Cyber Monday sales slow as Web shopping spans holiday season
Target Corp’s website, one of the shopping hotspots, faced a glitch as it was unavailable intermittently on Cyber Monday which is considered one of the traditionally busiest days for online shopping through the year.
IBM has also predicted that online sales on the day will increase by 18% compared to 2014, due to growing consumer preferences to shop through mobile devices. But enough shoppers have been trained to look for “Cyber Monday” specific sales to ensure the holiday will still mean big bucks for retailers. The average shopper spent $135.25, up 4 percent from a year ago.
Sales this Thanksgiving and Black Friday both fell in store, with more shoppers finding it easier to beat the surplus of savages searching for a deal at dawn by taking advantage of discounts online.

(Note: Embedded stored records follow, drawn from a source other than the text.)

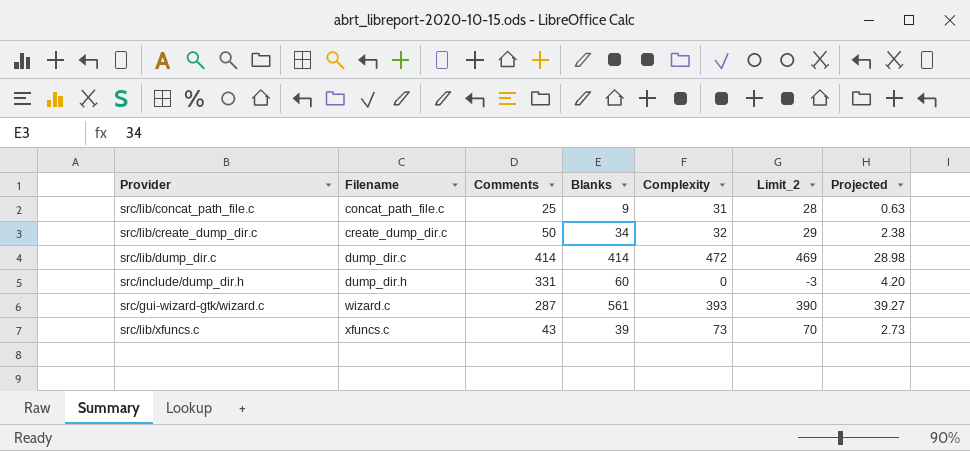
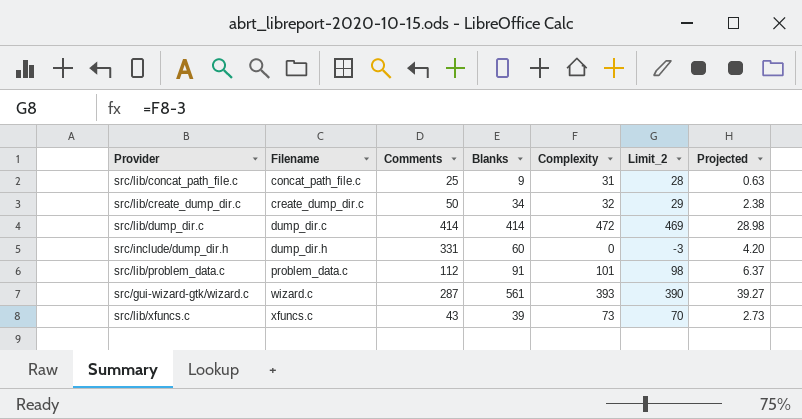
row src/lib/problem_data.c: none -> problem_data.c | 112 | 91 | 101 | 98 | 6.37

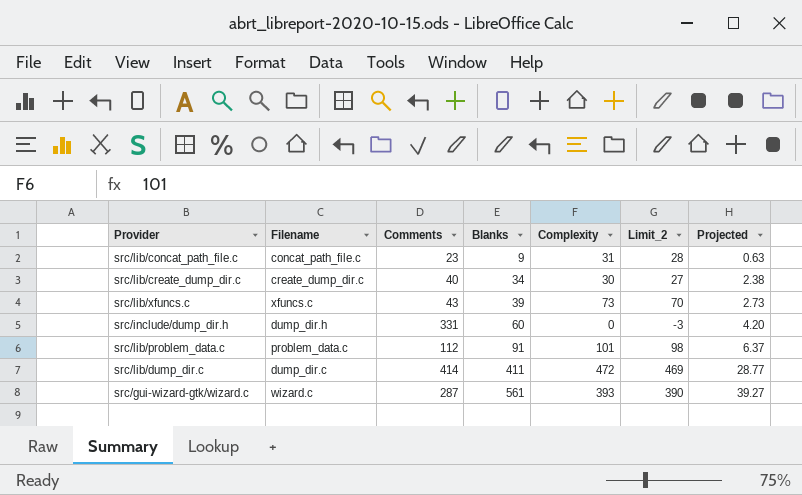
row order: Filename ascending -> Blanks ascending
src/lib/concat_path_file.c | Comments: 25 -> 23
src/lib/create_dump_dir.c | Comments: 50 -> 40
src/lib/create_dump_dir.c | Complexity: 32 -> 30
src/lib/create_dump_dir.c | Limit_2: 29 -> 27
src/lib/dump_dir.c | Blanks: 414 -> 411
src/lib/dump_dir.c | Projected: 28.98 -> 28.77

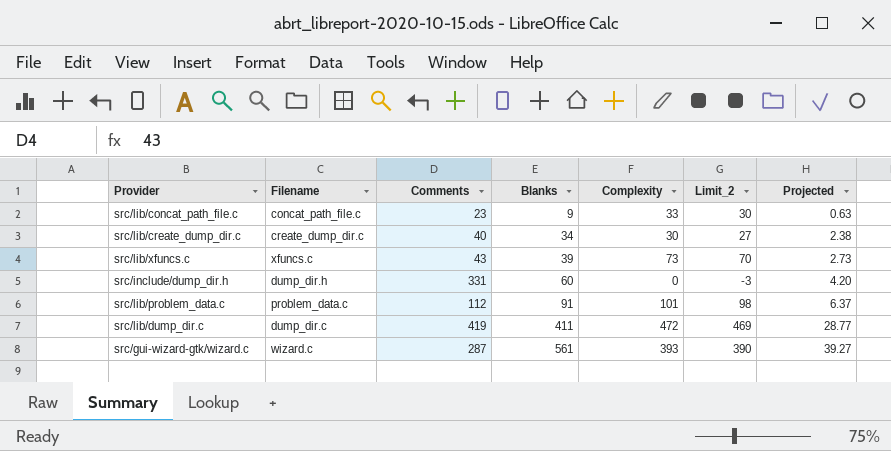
src/lib/concat_path_file.c | Complexity: 31 -> 33
src/lib/concat_path_file.c | Limit_2: 28 -> 30
src/lib/dump_dir.c | Comments: 414 -> 419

“Despite some talk of Cyber Monday declining in importance, the day’s historical highs and continued strong growth rates confirm it is still a hugely important shopping event”, said comScore chairman emeritus Gian Fulgoni. This year we saw Amazon start offering its Black Friday deals on November 20, a week ahead of time. “There are certain hot products, hoverboards seem to be a phenomenon, they’re selling out everywhere”, said Scot Wingo, chairman of ChannelAdvisor, which provides e-commerce services to retailers.
In the weeks before the shopping extravaganza began, REI and Best Buy dominated the conversation on Twitter, but as of Black Friday retailer Kohl’s had taken over the top spot with 112K mentions.
The current record for one-day online sales was set last week on Black Friday, when $2.74 billion worth of merchandise was sold. Around 103 million people shopped online between Thanksgiving and Cyber Monday. The result is that consumers can find cheap prices before, during, and after Black Friday, in sharp contrast from years past, when numerous best Black Friday sales were limited to shoppers who waited in line for hours early in the morning after Thanksgiving.
Customers spent about $124 on average. It appears that shoppers made more expensive purchases on Cyber Monday, as cart values match Black Friday levels but contained fewer items. Additionally, retailers grew their sales by 24.1 percent year over year on Amazon, 24.3 percent year over year on Google Shopping and 2.6 percent year over year on eBay.
The spending spree comes even as several retailers had problems during Cyber Monday.
“We worked closely with our brand advertisers and retail partners for what we knew would be the highest grossing online shopping season to date”, said HookLogic CEO Jonathan Opdyke. Mobile spending, or sales via smartphones and tablets, jumped 53 percent to $838 million, making up 27 percent of total online spending. This could indicate that more consumers are shopping online instead.